- ACTIVITY: Do not include the pictures; repeat the rest of the data exactly.

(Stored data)
:::::

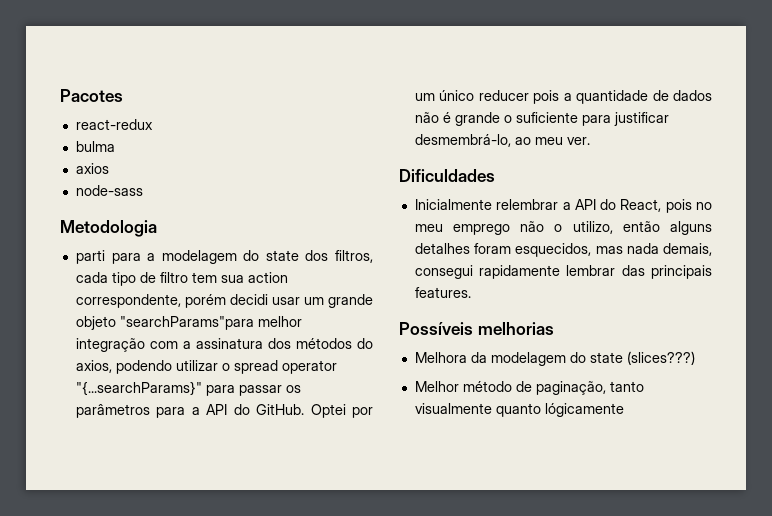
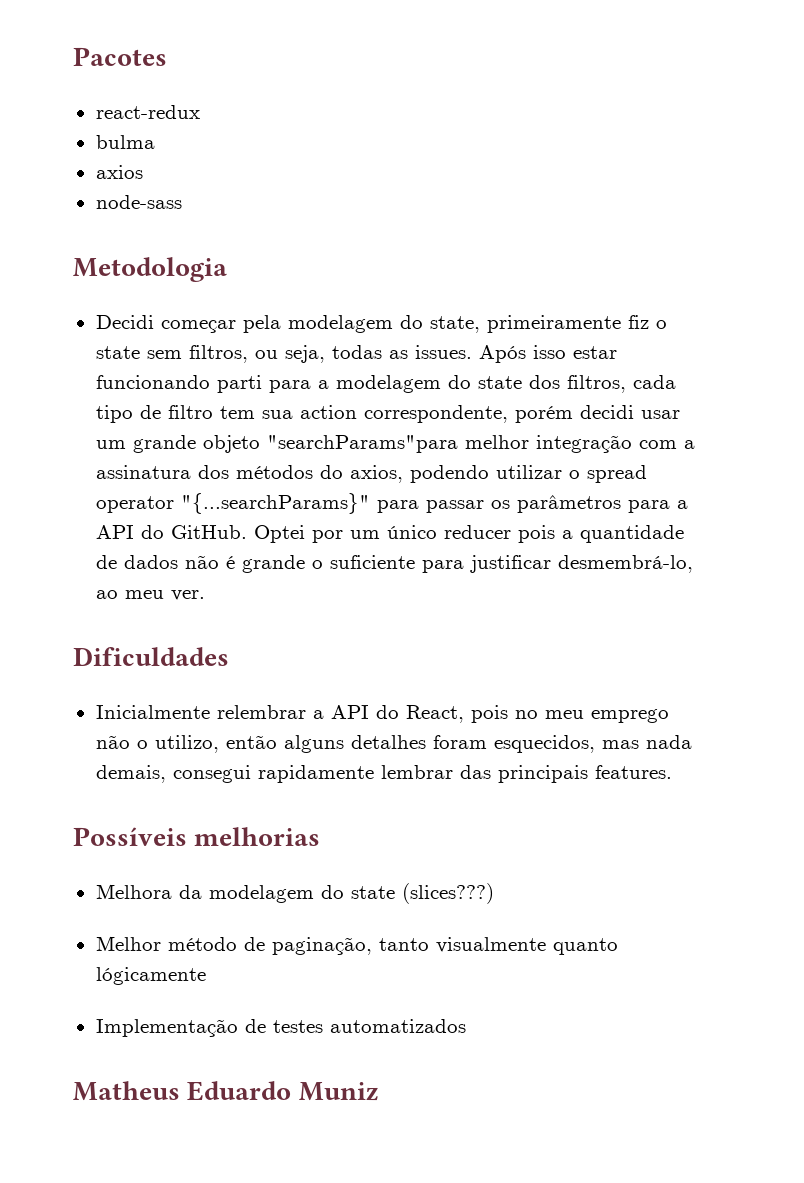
(157, 228) none -> [95,315,667,333] [95,345,617,363] [95,375,210,389] Decidi começar pela modelagem do state, primeiramente fiz o state sem filtros, ou seja, todas as issues. Após isso estar funcionando
(624, 410) none -> [95,1019,466,1037] [73,1081,378,1101] // Implementação de testes automatizados // Matheus Eduardo Muniz

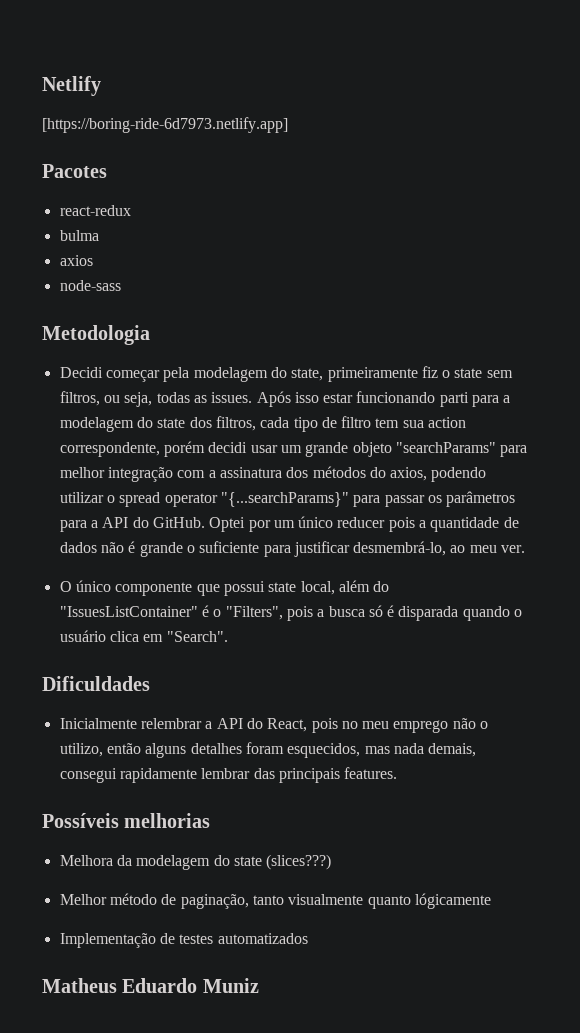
(73, 56) none -> [42,76,101,96] [42,117,288,133] Netlify // [https://boring-ride-6d7973.netlify.app] //
[266,435,458,453] "searchParams"para -> [395,442,528,457] "searchParams" para
(205, 595) none -> [59,580,390,596] [59,605,523,621] [59,630,228,642] // O único componente que possui state local, além do "IssuesListContainer" é o "Filters", pois a busca só é disparada quando o usuário clica em "Search".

:::::

- SOLUTION FOR THIS EXERCISE:
(157, 228) none -> [95,315,667,333] [95,345,617,363] [95,375,210,389] Decidi começar pela modelagem do state, primeiramente fiz o state sem filtros, ou seja, todas as issues. Após isso estar funcionando
(624, 410) none -> [95,1019,466,1037] [73,1081,378,1101] // Implementação de testes automatizados // Matheus Eduardo Muniz

(73, 56) none -> [42,76,101,96] [42,117,288,133] Netlify // [https://boring-ride-6d7973.netlify.app] //
[266,435,458,453] "searchParams"para -> [395,442,528,457] "searchParams" para
(205, 595) none -> [59,580,390,596] [59,605,523,621] [59,630,228,642] // O único componente que possui state local, além do "IssuesListContainer" é o "Filters", pois a busca só é disparada quando o usuário clica em "Search".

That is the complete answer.